Exercise directions:
Would you return the material below exactly, with no line left out?

The records:
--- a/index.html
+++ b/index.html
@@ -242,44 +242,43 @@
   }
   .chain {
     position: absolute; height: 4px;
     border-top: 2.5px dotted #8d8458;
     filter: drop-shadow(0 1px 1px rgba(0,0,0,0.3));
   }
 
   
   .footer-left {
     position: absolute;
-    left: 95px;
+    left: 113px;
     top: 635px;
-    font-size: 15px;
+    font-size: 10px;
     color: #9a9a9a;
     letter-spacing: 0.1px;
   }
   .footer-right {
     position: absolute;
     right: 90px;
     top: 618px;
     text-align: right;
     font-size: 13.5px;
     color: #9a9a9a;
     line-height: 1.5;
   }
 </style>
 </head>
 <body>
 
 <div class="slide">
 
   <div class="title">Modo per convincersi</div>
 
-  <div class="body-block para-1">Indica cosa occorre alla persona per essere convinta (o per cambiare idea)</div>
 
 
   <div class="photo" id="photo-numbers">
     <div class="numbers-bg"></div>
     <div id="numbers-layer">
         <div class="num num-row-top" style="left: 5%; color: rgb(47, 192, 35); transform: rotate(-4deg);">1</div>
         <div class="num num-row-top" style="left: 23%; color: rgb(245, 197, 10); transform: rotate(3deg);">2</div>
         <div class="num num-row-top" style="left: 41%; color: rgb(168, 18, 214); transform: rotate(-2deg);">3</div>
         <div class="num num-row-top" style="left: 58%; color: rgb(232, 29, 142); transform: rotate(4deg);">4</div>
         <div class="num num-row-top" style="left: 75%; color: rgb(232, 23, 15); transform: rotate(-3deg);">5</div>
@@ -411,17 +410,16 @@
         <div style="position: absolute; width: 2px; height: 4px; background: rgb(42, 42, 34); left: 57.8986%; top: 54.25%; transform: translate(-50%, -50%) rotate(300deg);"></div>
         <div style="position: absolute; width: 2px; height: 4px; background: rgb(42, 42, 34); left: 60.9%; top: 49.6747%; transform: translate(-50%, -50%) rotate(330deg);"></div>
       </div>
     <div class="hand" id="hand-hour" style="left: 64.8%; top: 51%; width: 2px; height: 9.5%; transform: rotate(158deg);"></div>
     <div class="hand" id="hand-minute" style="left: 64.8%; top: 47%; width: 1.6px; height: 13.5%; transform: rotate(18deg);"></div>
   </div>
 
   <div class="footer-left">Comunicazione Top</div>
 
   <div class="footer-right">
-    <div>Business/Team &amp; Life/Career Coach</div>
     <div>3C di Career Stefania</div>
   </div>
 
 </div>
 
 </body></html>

Reply:
--- a/index.html
+++ b/index.html
@@ -242,44 +242,43 @@
   }
   .chain {
     position: absolute; height: 4px;
     border-top: 2.5px dotted #8d8458;
     filter: drop-shadow(0 1px 1px rgba(0,0,0,0.3));
   }
 
   
   .footer-left {
     position: absolute;
-    left: 95px;
+    left: 113px;
     top: 635px;
-    font-size: 15px;
+    font-size: 10px;
     color: #9a9a9a;
     letter-spacing: 0.1px;
   }
   .footer-right {
     position: absolute;
     right: 90px;
     top: 618px;
     text-align: right;
     font-size: 13.5px;
     color: #9a9a9a;
     line-height: 1.5;
   }
 </style>
 </head>
 <body>
 
 <div class="slide">
 
   <div class="title">Modo per convincersi</div>
 
-  <div class="body-block para-1">Indica cosa occorre alla persona per essere convinta (o per cambiare idea)</div>
 
 
   <div class="photo" id="photo-numbers">
     <div class="numbers-bg"></div>
     <div id="numbers-layer">
         <div class="num num-row-top" style="left: 5%; color: rgb(47, 192, 35); transform: rotate(-4deg);">1</div>
         <div class="num num-row-top" style="left: 23%; color: rgb(245, 197, 10); transform: rotate(3deg);">2</div>
         <div class="num num-row-top" style="left: 41%; color: rgb(168, 18, 214); transform: rotate(-2deg);">3</div>
         <div class="num num-row-top" style="left: 58%; color: rgb(232, 29, 142); transform: rotate(4deg);">4</div>
         <div class="num num-row-top" style="left: 75%; color: rgb(232, 23, 15); transform: rotate(-3deg);">5</div>
@@ -411,17 +410,16 @@
         <div style="position: absolute; width: 2px; height: 4px; background: rgb(42, 42, 34); left: 57.8986%; top: 54.25%; transform: translate(-50%, -50%) rotate(300deg);"></div>
         <div style="position: absolute; width: 2px; height: 4px; background: rgb(42, 42, 34); left: 60.9%; top: 49.6747%; transform: translate(-50%, -50%) rotate(330deg);"></div>
       </div>
     <div class="hand" id="hand-hour" style="left: 64.8%; top: 51%; width: 2px; height: 9.5%; transform: rotate(158deg);"></div>
     <div class="hand" id="hand-minute" style="left: 64.8%; top: 47%; width: 1.6px; height: 13.5%; transform: rotate(18deg);"></div>
   </div>
 
   <div class="footer-left">Comunicazione Top</div>
 
   <div class="footer-right">
-    <div>Business/Team &amp; Life/Career Coach</div>
     <div>3C di Career Stefania</div>
   </div>
 
 </div>
 
 </body></html>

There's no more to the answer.